朝から出京して新宿へ。新宿バルト9で、トム・フォード監督の『シングルマン』(公式)を観る。コリン・ファースさまがゲイを演じる映画なのに、去年の東京国際映画祭(WORLD CINEMA)、今年の東京国際レズビアン&ゲイ映画祭と見逃していて、ロードショーでやっと観ることができた。
映画は、恋人を事故で亡くした失意の大学教授ジョージ(コリン・ファース)が、自殺を決意した最後の一日を描いたもので、最後に皮肉な結末が訪れる。原作はクリストファー・イシャーウッドの小説(読んでいない)。
恋人を亡くしたジョージの喪失感が、彼のたたずまいや彼を取り巻くしんとした空気から、否応なしに感じられるのが印象的。この印象的な空気感を作り出している、この映画の魅力を挙げると、主演俳優、時代の雰囲気、音楽の三つである。
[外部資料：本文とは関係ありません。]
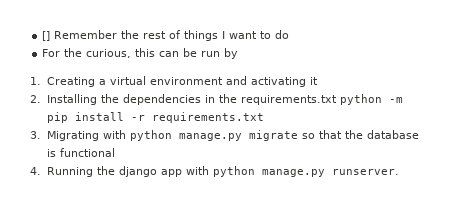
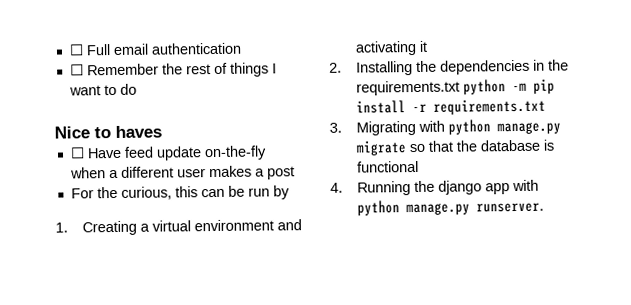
- [] Remember the rest of things I want to do
+ ☐ Full email authentication
+ ☐ Remember the rest of things I want to do
+ Nice to haves
+ ☐ Have feed update on-the-fly when a different user makes a post

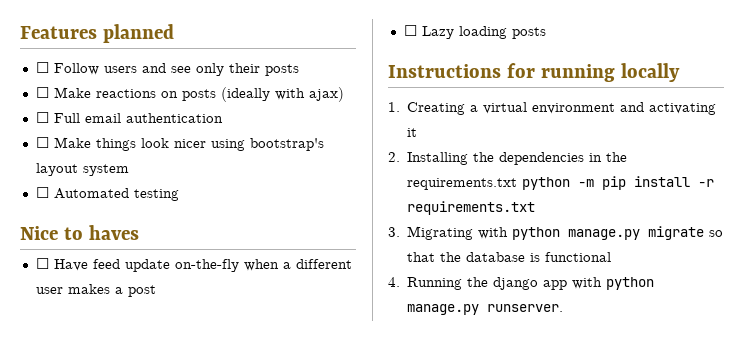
+ Features planned
+ ☐ Follow users and see only their posts
+ ☐ Make reactions on posts (ideally with ajax)
- ☐ Remember the rest of things I want to do
+ ☐ Make things look nicer using bootstrap's layout system
+ ☐ Automated testing
- For the curious, this can be run by
+ ☐ Lazy loading posts
+ Instructions for running locally

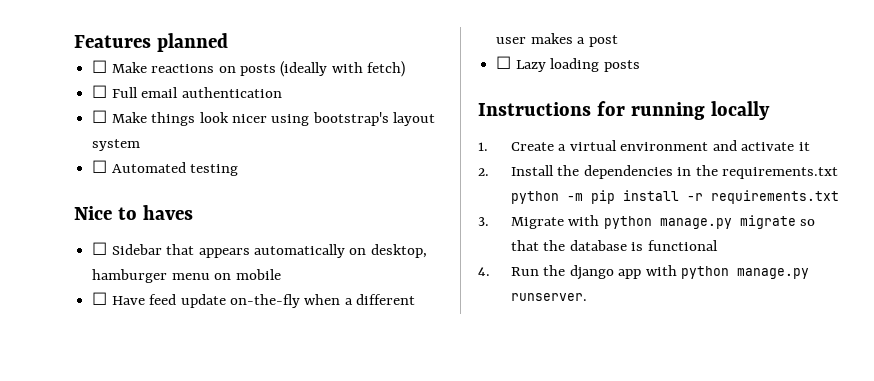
- ☐ Follow users and see only their posts
- ☐ Make reactions on posts (ideally with ajax)
+ ☐ Make reactions on posts (ideally with fetch)
+ ☐ Sidebar that appears automatically on desktop, hamburger menu on mobile
- 1. Creating a virtual environment and activating it
+ 1. Create a virtual environment and activate it
- 2. Installing the dependencies in the requirements.txt python -m pip install -r requirements.txt
+ 2. Install the dependencies in the requirements.txt python -m pip install -r requirements.txt
- 3. Migrating with python manage.py migrate so that the database is functional
+ 3. Migrate with python manage.py migrate so that the database is functional
- 4. Running the django app with python manage.py runserver.
+ 4. Run the django app with python manage.py runserver.

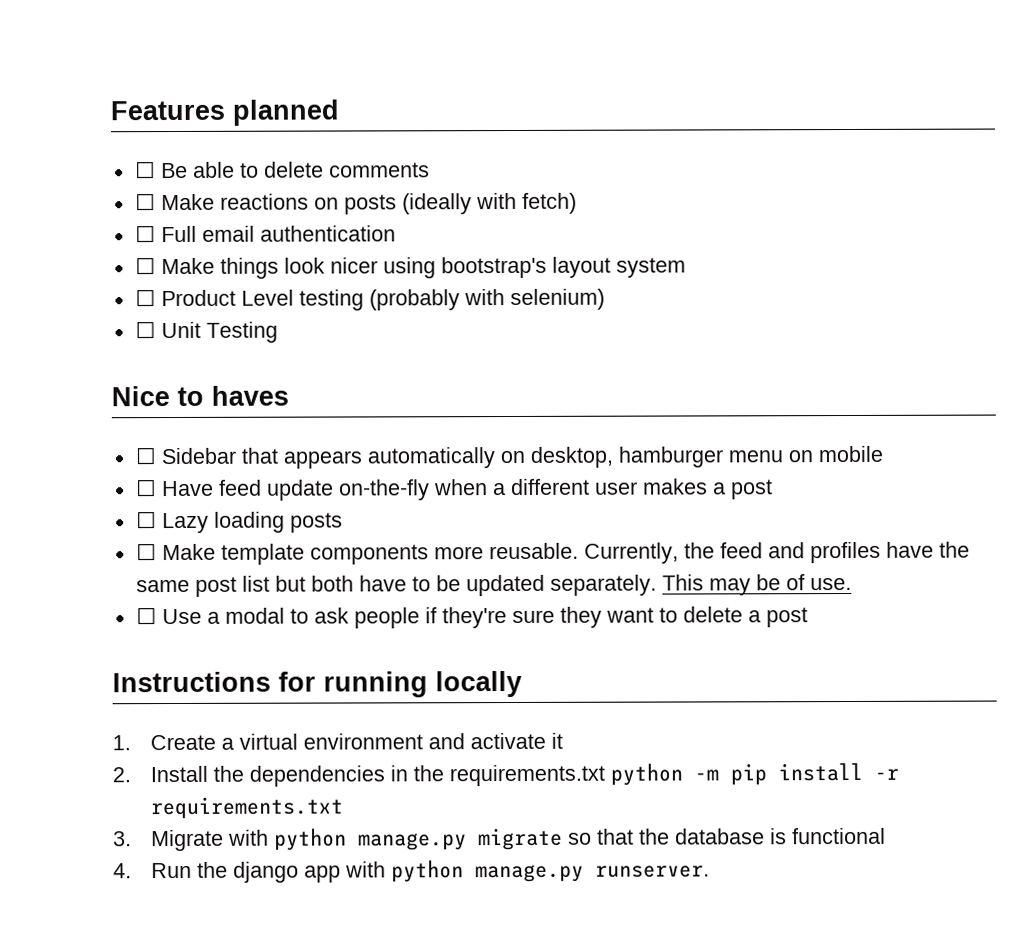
+ ☐ Be able to delete comments
- ☐ Automated testing
+ ☐ Product Level testing (probably with selenium)
+ ☐ Unit Testing
+ ☐ Make template components more reusable. Currently, the feed and profiles have the same post list but both have to be updated separately. This may be of use.
+ ☐ Use a modal to ask people if they're sure they want to delete a post

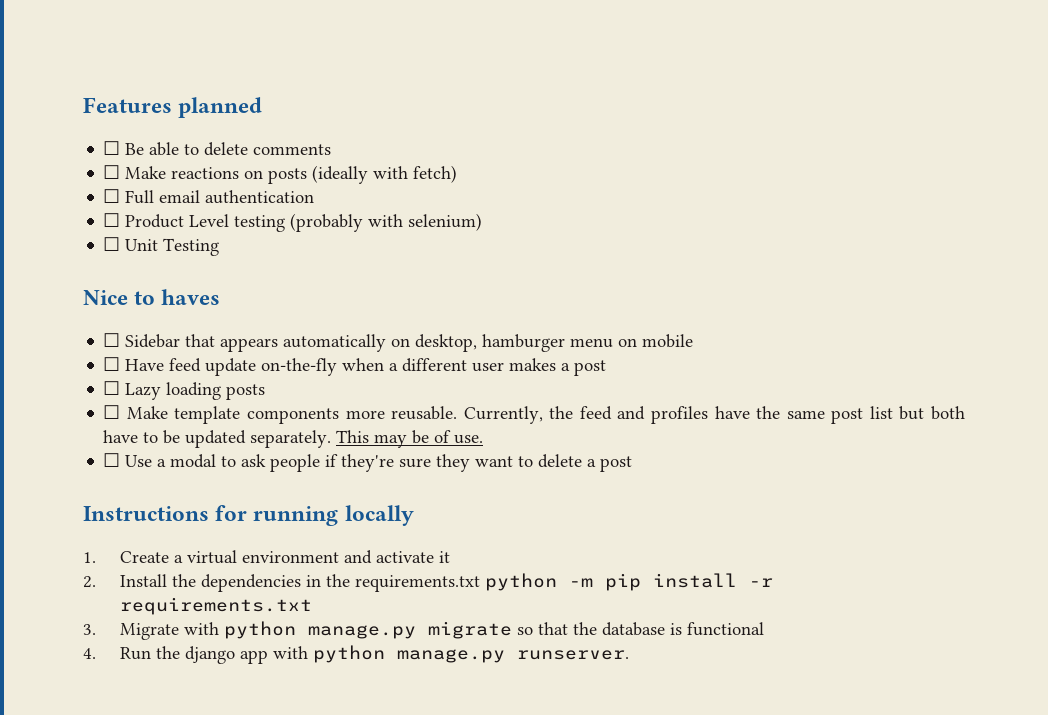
- ☐ Make things look nicer using bootstrap's layout system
まず主演俳優は、いうまでもなくコリン・ファースさまである。ルックスも演技も完璧。わたしはかつて、『秘密のかけら』[C2005-30]の感想(id:xiaogang:20060204#p1)に、「特に美男でもなく渋くもない、ただの中年男」などと書いてしまいました。土下座をして謝ります。ごめんなさい。昔ほどではないにしろ、今でもじゅうぶん魅力的ないい男です。「コリン・ファースだってもうとうに四十越してるんだぜ。」「ここんとこまた違った色気が出てきたじゃないか。」「出てきたよ、どことなくねえ。」「おまえ、あれ感じないようじゃ、よっぽど鈍いぞ。」……感じました、感じましたとも。
次に時代の雰囲気。映画の舞台は1962年11月30日のロサンゼルスで、キューバ危機直後の不安気な空気や、ゲイに対する差別的な空気が感じられる。同時に、ジョージや彼を取り巻く雰囲気は、これがアメリカ西海岸かと驚くほど、洗練されていてシックである。ジョージはイギリス人であり、デザイナーが作った映画であるにしても。
最後に音楽は、アベル・コルゼニオフスキーと梅林茂がクレジットされているが、特に印象的なのは明らかに梅林茂によると思われる曲。ぜったい「『花様年華』(あるいは『夢二』)みたいなのをお願いします」って頼まれたに違いない。センチメンタルだけど過剰ではない、美しい音楽である。